Which lines of the records below contain the word "Double"? Show each one.
- Opening Delimiter -
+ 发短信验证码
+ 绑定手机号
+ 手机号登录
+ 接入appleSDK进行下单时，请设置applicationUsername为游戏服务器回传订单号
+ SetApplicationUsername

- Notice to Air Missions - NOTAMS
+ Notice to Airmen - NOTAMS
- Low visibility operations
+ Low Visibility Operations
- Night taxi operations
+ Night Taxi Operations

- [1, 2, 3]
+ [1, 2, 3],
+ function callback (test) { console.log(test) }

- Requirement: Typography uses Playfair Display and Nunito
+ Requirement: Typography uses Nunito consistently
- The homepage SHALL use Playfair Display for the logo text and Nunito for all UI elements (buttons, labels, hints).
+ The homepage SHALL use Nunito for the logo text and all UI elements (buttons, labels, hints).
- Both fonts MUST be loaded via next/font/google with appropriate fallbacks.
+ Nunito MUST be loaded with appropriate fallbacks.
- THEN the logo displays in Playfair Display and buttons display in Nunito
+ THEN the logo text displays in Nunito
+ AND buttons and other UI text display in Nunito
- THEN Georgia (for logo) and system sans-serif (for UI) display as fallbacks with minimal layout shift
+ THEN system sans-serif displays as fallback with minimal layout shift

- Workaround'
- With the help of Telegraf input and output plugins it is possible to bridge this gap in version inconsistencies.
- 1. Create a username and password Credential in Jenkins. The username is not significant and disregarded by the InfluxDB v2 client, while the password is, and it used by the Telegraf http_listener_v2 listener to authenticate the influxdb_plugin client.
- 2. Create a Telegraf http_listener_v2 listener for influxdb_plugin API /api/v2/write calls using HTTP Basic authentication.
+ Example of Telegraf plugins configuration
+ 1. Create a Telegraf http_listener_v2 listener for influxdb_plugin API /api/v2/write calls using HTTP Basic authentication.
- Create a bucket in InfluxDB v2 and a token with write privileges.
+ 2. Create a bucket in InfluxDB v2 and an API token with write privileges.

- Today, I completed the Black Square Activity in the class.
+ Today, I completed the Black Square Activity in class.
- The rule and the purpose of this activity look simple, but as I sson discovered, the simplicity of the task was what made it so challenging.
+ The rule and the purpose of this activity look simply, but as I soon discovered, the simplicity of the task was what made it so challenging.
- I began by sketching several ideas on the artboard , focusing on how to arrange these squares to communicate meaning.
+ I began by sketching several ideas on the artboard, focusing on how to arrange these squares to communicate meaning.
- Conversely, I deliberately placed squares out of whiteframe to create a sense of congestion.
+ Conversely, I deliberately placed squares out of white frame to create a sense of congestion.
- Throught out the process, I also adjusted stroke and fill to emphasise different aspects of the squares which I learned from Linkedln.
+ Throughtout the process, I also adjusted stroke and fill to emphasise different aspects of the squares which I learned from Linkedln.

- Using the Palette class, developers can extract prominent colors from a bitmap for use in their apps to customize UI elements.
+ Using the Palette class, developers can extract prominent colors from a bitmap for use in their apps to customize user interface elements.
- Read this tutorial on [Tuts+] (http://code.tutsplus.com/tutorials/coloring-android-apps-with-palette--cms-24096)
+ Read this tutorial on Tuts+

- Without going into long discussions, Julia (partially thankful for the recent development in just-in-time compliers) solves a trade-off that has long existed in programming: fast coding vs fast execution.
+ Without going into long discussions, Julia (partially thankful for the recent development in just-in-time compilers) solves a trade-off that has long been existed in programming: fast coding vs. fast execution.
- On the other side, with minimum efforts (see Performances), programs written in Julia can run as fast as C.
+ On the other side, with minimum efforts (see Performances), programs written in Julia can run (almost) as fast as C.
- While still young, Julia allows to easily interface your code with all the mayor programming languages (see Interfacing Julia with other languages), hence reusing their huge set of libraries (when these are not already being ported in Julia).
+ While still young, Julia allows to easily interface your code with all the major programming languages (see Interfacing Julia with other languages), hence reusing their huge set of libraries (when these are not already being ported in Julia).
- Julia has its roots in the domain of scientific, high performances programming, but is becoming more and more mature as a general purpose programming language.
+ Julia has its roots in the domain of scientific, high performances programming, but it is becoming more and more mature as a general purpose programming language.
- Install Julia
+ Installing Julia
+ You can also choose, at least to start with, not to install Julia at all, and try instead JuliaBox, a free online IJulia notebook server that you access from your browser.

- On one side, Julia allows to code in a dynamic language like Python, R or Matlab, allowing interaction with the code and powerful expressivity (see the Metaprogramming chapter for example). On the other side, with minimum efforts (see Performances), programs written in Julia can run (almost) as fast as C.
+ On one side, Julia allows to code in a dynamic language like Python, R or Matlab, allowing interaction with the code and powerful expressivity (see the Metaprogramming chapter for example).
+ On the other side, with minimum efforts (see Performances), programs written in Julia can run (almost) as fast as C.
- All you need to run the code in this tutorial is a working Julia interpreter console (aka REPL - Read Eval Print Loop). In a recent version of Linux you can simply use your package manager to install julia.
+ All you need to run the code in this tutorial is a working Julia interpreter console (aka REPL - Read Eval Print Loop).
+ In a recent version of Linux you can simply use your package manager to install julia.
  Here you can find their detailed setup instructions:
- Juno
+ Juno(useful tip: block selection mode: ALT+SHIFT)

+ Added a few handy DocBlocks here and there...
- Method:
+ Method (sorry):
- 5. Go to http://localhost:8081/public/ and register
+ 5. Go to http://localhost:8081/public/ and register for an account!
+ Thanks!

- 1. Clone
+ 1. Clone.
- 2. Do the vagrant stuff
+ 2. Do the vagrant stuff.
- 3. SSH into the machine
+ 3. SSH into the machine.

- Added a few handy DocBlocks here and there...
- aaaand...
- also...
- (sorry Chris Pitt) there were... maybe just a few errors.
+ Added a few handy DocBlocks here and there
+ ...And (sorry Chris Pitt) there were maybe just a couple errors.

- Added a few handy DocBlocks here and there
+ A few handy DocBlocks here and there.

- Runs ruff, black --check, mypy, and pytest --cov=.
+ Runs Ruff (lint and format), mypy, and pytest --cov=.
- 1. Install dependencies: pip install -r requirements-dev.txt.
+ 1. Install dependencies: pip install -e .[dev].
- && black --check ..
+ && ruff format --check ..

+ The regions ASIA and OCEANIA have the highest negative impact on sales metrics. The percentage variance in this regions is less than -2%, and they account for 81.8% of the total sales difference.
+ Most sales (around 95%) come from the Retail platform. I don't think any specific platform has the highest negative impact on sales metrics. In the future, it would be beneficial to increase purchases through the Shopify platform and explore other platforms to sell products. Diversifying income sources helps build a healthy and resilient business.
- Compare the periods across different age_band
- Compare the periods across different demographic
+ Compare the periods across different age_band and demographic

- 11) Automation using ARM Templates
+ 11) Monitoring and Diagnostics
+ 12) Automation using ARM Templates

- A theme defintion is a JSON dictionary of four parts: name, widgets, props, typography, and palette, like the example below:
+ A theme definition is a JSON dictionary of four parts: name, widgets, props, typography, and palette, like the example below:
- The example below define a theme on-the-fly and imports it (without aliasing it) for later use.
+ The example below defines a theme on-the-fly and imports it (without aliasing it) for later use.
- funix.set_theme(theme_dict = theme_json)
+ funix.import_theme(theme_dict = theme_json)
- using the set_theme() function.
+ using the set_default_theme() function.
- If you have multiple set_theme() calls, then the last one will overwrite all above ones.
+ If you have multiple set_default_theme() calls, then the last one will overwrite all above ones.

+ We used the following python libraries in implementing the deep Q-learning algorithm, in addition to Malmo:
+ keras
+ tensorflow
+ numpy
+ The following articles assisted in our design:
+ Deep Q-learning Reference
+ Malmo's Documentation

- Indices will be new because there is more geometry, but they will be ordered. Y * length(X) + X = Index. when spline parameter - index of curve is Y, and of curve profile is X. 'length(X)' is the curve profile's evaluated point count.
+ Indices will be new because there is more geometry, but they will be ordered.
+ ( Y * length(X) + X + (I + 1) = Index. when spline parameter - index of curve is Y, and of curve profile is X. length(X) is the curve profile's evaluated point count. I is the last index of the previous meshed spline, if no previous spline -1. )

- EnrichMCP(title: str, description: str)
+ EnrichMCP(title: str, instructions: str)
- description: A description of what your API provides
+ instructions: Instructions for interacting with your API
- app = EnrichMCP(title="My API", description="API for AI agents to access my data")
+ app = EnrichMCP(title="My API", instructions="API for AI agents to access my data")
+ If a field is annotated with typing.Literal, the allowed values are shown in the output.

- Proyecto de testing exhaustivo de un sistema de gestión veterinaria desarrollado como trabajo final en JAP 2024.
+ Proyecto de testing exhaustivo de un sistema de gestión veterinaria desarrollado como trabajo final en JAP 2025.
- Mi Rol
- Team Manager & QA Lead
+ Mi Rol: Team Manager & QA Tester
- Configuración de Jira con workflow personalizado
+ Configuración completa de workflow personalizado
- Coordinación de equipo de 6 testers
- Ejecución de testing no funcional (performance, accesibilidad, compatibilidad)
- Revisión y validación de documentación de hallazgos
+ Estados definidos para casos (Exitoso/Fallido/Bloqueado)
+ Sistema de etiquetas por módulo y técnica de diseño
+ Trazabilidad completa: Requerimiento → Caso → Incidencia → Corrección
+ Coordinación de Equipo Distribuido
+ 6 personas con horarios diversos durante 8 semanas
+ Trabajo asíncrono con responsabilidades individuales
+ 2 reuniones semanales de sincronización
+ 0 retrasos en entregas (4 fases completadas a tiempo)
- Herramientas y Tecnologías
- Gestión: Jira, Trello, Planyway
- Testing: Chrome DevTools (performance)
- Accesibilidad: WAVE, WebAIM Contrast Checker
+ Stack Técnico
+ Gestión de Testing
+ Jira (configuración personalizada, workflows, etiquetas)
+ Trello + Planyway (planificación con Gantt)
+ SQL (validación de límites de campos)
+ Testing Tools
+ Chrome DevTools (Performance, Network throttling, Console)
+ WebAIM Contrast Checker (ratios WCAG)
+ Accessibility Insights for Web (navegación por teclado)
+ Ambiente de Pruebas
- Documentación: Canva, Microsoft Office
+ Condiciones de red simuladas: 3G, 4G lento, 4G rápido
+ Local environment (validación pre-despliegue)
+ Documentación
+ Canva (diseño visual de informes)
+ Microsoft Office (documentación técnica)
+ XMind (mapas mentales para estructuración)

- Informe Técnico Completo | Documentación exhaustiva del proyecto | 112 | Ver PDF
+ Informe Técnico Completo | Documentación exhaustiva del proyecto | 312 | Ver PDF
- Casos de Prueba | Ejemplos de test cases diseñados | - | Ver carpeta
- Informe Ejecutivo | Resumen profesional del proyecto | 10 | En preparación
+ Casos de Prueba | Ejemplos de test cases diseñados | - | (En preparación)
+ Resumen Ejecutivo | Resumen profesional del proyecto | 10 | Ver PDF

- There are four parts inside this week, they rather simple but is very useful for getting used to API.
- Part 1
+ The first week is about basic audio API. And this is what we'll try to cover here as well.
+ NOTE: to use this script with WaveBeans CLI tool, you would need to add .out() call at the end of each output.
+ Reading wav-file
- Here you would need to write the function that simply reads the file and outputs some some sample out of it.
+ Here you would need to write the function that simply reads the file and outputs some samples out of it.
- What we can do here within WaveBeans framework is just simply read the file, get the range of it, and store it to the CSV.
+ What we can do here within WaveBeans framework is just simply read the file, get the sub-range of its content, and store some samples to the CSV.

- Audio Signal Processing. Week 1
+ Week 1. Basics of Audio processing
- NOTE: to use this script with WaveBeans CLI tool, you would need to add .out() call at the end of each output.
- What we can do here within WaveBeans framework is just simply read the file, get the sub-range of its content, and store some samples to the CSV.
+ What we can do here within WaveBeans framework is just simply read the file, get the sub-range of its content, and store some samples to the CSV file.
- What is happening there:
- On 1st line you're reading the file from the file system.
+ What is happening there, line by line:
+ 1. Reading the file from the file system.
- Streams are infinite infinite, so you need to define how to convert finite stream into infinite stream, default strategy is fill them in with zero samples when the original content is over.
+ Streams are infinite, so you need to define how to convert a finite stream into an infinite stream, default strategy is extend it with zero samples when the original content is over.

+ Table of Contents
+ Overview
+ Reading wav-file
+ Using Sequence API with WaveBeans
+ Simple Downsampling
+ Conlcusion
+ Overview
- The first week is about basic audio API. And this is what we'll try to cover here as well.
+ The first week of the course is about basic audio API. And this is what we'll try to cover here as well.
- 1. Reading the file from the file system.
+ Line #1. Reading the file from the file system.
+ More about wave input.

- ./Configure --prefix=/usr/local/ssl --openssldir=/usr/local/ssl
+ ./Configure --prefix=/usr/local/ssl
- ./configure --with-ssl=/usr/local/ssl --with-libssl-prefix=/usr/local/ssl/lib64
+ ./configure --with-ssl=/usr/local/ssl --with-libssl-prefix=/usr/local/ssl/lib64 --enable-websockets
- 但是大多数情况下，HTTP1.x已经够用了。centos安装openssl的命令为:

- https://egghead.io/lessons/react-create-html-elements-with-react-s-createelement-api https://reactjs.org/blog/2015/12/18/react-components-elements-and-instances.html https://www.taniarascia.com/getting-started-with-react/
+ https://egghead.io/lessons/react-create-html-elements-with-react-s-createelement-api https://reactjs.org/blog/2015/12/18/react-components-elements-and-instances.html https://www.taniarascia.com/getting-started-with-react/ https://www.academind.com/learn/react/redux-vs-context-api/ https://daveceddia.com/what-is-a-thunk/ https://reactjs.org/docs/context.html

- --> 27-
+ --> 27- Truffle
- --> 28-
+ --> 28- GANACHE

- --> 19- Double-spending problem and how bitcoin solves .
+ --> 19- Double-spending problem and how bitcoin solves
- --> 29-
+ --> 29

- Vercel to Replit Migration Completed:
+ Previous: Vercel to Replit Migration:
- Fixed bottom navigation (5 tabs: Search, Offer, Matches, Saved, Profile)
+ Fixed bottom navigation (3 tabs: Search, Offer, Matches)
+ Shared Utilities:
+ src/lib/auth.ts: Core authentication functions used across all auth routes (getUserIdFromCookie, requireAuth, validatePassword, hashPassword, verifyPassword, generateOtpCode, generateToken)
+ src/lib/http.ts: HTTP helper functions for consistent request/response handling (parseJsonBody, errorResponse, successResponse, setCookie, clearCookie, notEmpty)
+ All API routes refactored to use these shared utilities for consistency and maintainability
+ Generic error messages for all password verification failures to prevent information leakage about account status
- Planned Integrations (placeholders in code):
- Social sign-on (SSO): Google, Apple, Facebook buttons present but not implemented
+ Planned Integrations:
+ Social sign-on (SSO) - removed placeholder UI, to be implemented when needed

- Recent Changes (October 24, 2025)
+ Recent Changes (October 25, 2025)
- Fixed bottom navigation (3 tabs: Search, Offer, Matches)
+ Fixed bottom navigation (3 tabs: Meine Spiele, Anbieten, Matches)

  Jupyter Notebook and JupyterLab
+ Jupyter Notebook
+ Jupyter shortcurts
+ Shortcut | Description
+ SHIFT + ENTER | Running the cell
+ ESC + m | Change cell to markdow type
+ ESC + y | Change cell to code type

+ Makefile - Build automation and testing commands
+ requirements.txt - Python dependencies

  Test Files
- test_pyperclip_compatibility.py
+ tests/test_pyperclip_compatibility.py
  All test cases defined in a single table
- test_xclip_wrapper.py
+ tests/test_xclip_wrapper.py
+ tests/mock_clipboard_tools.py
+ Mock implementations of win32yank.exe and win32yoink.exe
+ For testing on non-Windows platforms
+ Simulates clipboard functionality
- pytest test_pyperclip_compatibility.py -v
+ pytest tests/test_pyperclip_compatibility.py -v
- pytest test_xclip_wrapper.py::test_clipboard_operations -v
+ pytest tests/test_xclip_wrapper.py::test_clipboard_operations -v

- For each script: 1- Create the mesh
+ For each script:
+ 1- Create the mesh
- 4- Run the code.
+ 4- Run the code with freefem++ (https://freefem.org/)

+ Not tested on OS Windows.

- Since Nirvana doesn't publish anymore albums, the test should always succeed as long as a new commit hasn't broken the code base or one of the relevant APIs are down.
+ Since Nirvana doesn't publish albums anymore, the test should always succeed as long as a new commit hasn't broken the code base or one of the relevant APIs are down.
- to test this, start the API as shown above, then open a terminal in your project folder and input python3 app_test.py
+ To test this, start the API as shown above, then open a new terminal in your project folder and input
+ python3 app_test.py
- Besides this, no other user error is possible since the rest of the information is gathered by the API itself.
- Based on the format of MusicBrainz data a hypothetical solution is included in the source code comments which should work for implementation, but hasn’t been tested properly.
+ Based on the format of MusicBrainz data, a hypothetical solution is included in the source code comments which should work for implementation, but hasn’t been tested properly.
- Closing Delimiter -
▶ _Finished task_:
- --> 19- Double-spending problem and how bitcoin solves .
+ --> 19- Double-spending problem and how bitcoin solves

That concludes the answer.